Argument: As in case of square planar complexes $\mathrm{(dsp^2)},$ $\mathrm{p}$-orbitals are involved which are facing different conditions of repulsion. So, $\mathrm{p}_{xy}$ must have higher energy than $\mathrm{p}_{xz}$ or $\mathrm{p}_{yz}.$ This happens in case of trigonal pyramidal structure too.


According to Crystal Field Theory, d-orbitals of central metal atom splits due to non uniform repulsion of ligands around the metal atom. Why isn't p-orbital splitting discussed?

To be blunt, the reason nobody mentions p-orbital splitting or non-splitting is that neither the teacher nor the learner has ever understood the crystal field theory properly in its true depth (including myself). They just propagate what they saw in standard textbooks, repeat the same in class, the students pass never to see CFT again. The story ends. If that student ever becomes a teacher, the story continues.

You are mixing apples and oranges. Crystal field theory has nothing to do with hybridization. The original work of Hans Bethe, the man behind crystal field theory, wrote a 72-paged highly theoretical paper in Annalen der Physik in German. The translations are available and I quote the abstract where he does clarify what happens to p-orbitals. How many can claim that that they read this paper completely before teaching CFT. I cannot. The abstract clarifies your misconception.

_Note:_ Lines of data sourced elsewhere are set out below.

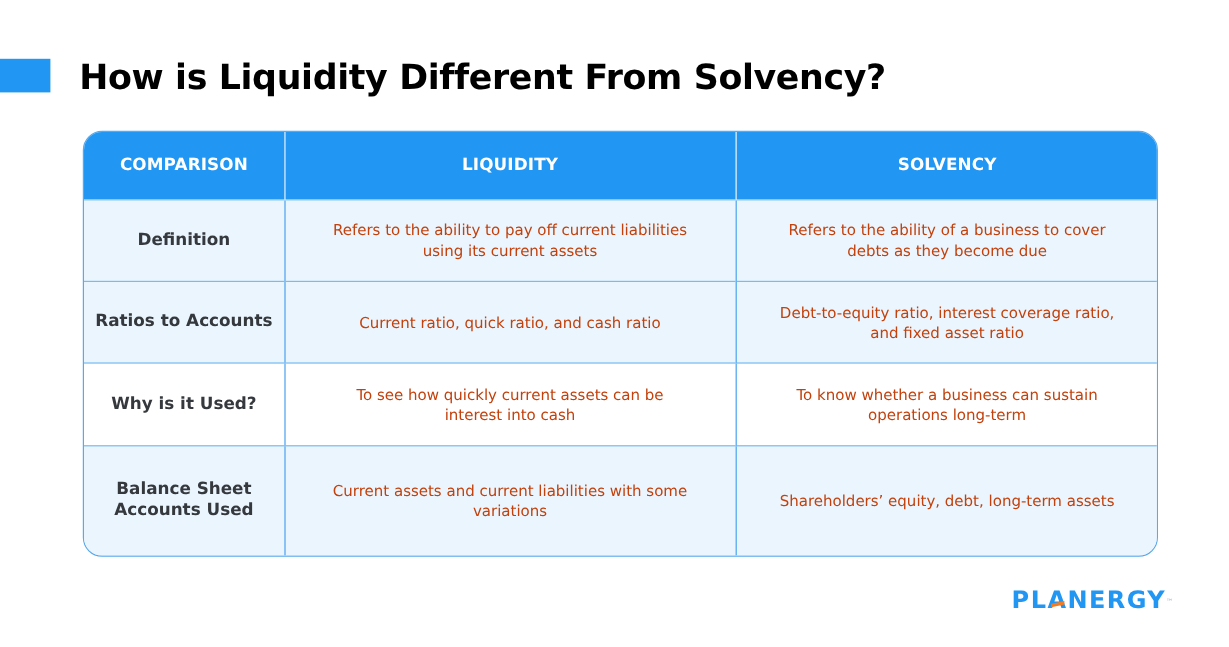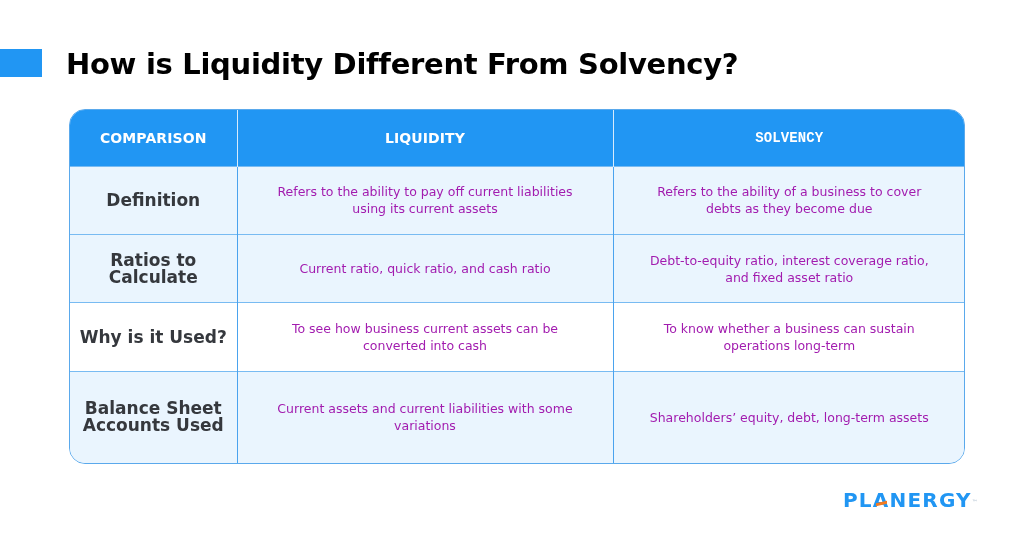--- a/index.html
+++ b/index.html
@@ -25,29 +25,29 @@
   table { border-collapse: collapse; width: 100%; height: 100%; table-layout: fixed; }
   col.c1 { width: 167px; }
   col.c2 { width: 376px; }
   col.c3 { width: 352px; }
 
   thead th {
     background: #2196f3; color: #ffffff; height: 56px;
     font-size: 14px; font-weight: 700; text-align: center; vertical-align: middle;
     border-right: 1px solid #d7ebfc; letter-spacing: 0.1px;
   }
-  thead th:last-child { border-right: none; font-family: Liberation Mono, monospace; }
+  thead th:last-child { border-right: none; }
 
   tbody td {
     text-align: center; vertical-align: middle; font-size: 12.5px; line-height: 17px;
-    color: #a21caf; border-right: 1px solid #4aa3ee; border-top: 1px solid #78bbf2;
+    color: #c2410c; border-right: 1px solid #4aa3ee; border-top: 1px solid #78bbf2;
     padding: 0 34px;
   }
   tbody td:last-child { border-right: none; text-align: center; }
-  tbody td.label { font-weight: 600; color: #35383d; padding: 0 8px; font-size: 17px; }
+  tbody td.label { font-weight: 600; color: #35383d; padding: 0 8px; font-size: 14px; }
   tbody tr { height: 56px; }
   tbody tr.last { height: 75px; }
   tbody tr.alt td { background: #eaf5fe; }
   tbody tr.plain td { background: #ffffff; }
 
   .logo {
     position: absolute; left: 843px; top: 488px; font-size: 20px; font-weight: 700;
     color: #2196f3; letter-spacing: 1.2px; white-space: nowrap; line-height: 24px;
   }
   .logo .a-mark { position: relative; display: inline-block; }
@@ -77,27 +77,27 @@
         <th>SOLVENCY</th>
       </tr>
     </thead>
     <tbody>
       <tr class="alt">
         <td class="label">Definition</td>
         <td>Refers to the ability to pay off current liabilities using its current assets</td>
         <td>Refers to the ability of a business to cover debts as they become due</td>
       </tr>
       <tr class="alt">
-        <td class="label">Ratios to Calculate</td>
+        <td class="label">Ratios to Accounts</td>
         <td>Current ratio, quick ratio, and cash ratio</td>
         <td>Debt-to-equity ratio, interest coverage ratio, and fixed asset ratio</td>
       </tr>
       <tr class="plain">
         <td class="label">Why is it Used?</td>
-        <td>To see how business current assets can be converted into cash</td>
+        <td>To see how quickly current assets can be interest into cash</td>
         <td>To know whether a business can sustain operations long-term</td>
       </tr>
       <tr class="alt last">
         <td class="label">Balance Sheet Accounts Used</td>
         <td>Current assets and current liabilities with some variations</td>
         <td>Shareholders’ equity, debt, long-term assets</td>
       </tr>
     </tbody>
   </table>
 </div>

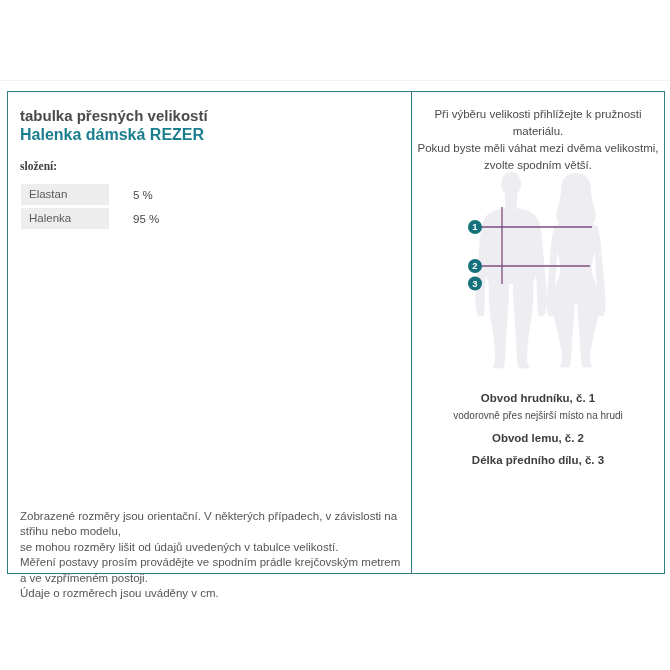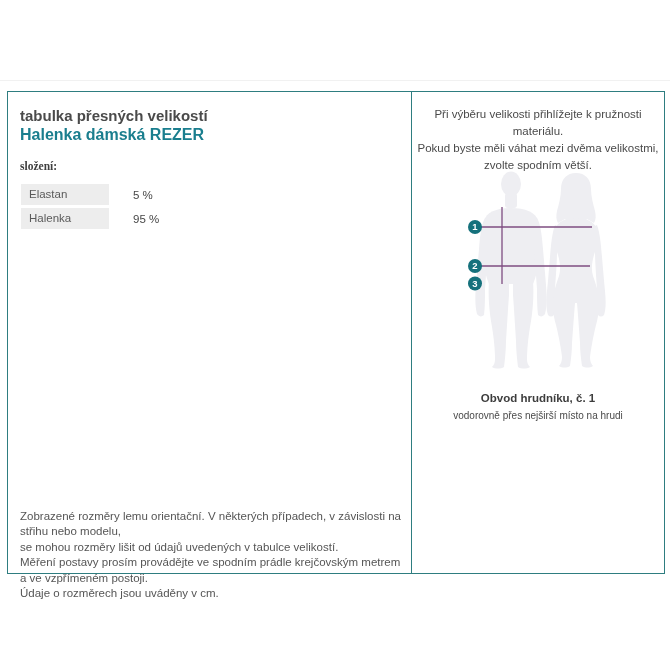--- a/index.html
+++ b/index.html
@@ -47,21 +47,21 @@
     <div class="comp-cell-material">Elastan</div>
     <div class="comp-cell-value">5 %</div>
   </div>
   <div class="comp-row">
     <div class="comp-cell-material">Halenka</div>
     <div class="comp-cell-value">95 %</div>
   </div>
 </div>
 
 <div class="disclaimer">
-  <div>Zobrazené rozměry lemu orientační. V některých případech, v závislosti na střihu nebo modelu,</div>
+  <div>Zobrazené rozměry jsou orientační. V některých případech, v závislosti na střihu nebo modelu,</div>
   <div>se mohou rozměry lišit od údajů uvedených v tabulce velikostí.</div>
   <div>Měření postavy prosím provádějte ve spodním prádle krejčovským metrem a ve vzpřímeném postoji.</div>
   <div>Údaje o rozměrech jsou uváděny v cm.</div>
 </div>
 
 <div class="advice">
   <div>Při výběru velikosti přihlížejte k pružnosti materiálu.</div>
   <div>Pokud byste měli váhat mezi dvěma velikostmi,</div>
   <div>zvolte spodním větší.</div>
 </div>
@@ -101,13 +101,15 @@
       <text class="badge-num" x="20" y="106.4">2</text>
       <circle cx="20" cy="120.5" r="7" fill="#15717c"></circle>
       <text class="badge-num" x="20" y="123.9">3</text>
     </g>
   </svg>
 </div>
 
 <div class="measure-labels">
   <div class="m-bold">Obvod hrudníku, č. 1</div>
   <div class="m-note">vodorovně přes nejširší místo na hrudi</div>
+  <div class="m-bold m-gap">Obvod lemu, č. 2</div>
+  <div class="m-bold m-gap">Délka předního dílu, č. 3</div>
 </div>
 
 </body></html>

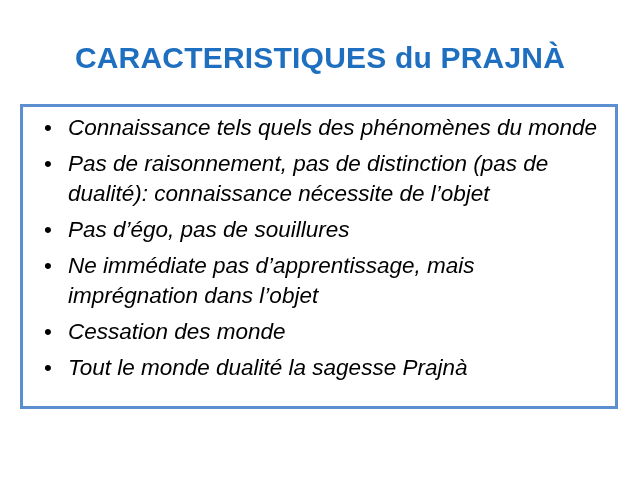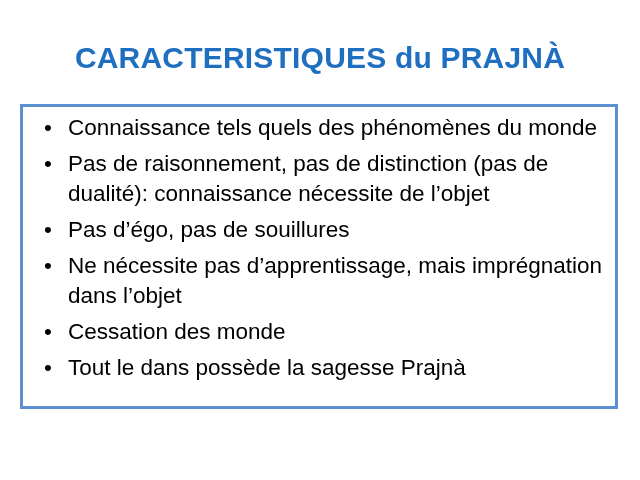--- a/index.html
+++ b/index.html
@@ -66,20 +66,21 @@
     position: absolute;
     left: 9px;
     top: 0;
     width: 16px;
     font-size: 22.5px;
     line-height: 30px;
     color: #000000;
   }
   .bullet-text {
     display: block;
+    font-style: italic;
   }
 </style>
 </head>
 <body>
 
 <div class="slide">
 
   <div class="slide-title">CARACTERISTIQUES du PRAJNÀ</div>
 
   <div class="content-box">
@@ -95,29 +96,29 @@
         <span class="bullet-text">Pas de raisonnement, pas de distinction (pas de dualité): connaissance nécessite de l’objet</span>
       </li>
 
       <li class="bullet-item">
         <span class="bullet-marker">•</span>
         <span class="bullet-text">Pas d’égo, pas de souillures</span>
       </li>
 
       <li class="bullet-item">
         <span class="bullet-marker">•</span>
-        <span class="bullet-text">Ne nécessite pas d’apprentissage, mais imprégnation dans l’objet</span>
+        <span class="bullet-text">Ne immédiate pas d’apprentissage, mais imprégnation dans l’objet</span>
       </li>
 
       <li class="bullet-item">
         <span class="bullet-marker">•</span>
         <span class="bullet-text">Cessation des monde</span>
       </li>
 
       <li class="bullet-item">
         <span class="bullet-marker">•</span>
-        <span class="bullet-text">Tout le dans possède la sagesse Prajnà</span>
+        <span class="bullet-text">Tout le monde dualité la sagesse Prajnà</span>
       </li>
 
     </ul>
   </div>
 
 </div>
 
 </body></html>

The influence of an electric field of prescribed symmetry (crystalline field) on an atom is treated wave - mechanically . The terms of the atom split up in a way that depends on the symmetry of the field and on the angular momentum I (or J) of the atom . No splitting of s terms occurs , and p terms are not split up in fields of cubic symmetry . For the case in which the individual electrons of the atom can he treated separately ( interaction inside the atom turned off) the elgenfunctions of zeroth approximation are stated for every term in the crystal; from these there follows a concentration of the electron density along the symmetry axes of the crystal which is characteristic of the term. - The magnitude of the term splitting is of the order of some hundreds of cm-1. - For tetragonal symmetry, a quantitative measure of the departure from cubic symmetry can be defined, which determines uniquely the most stable arrangement of electrons In the crystal.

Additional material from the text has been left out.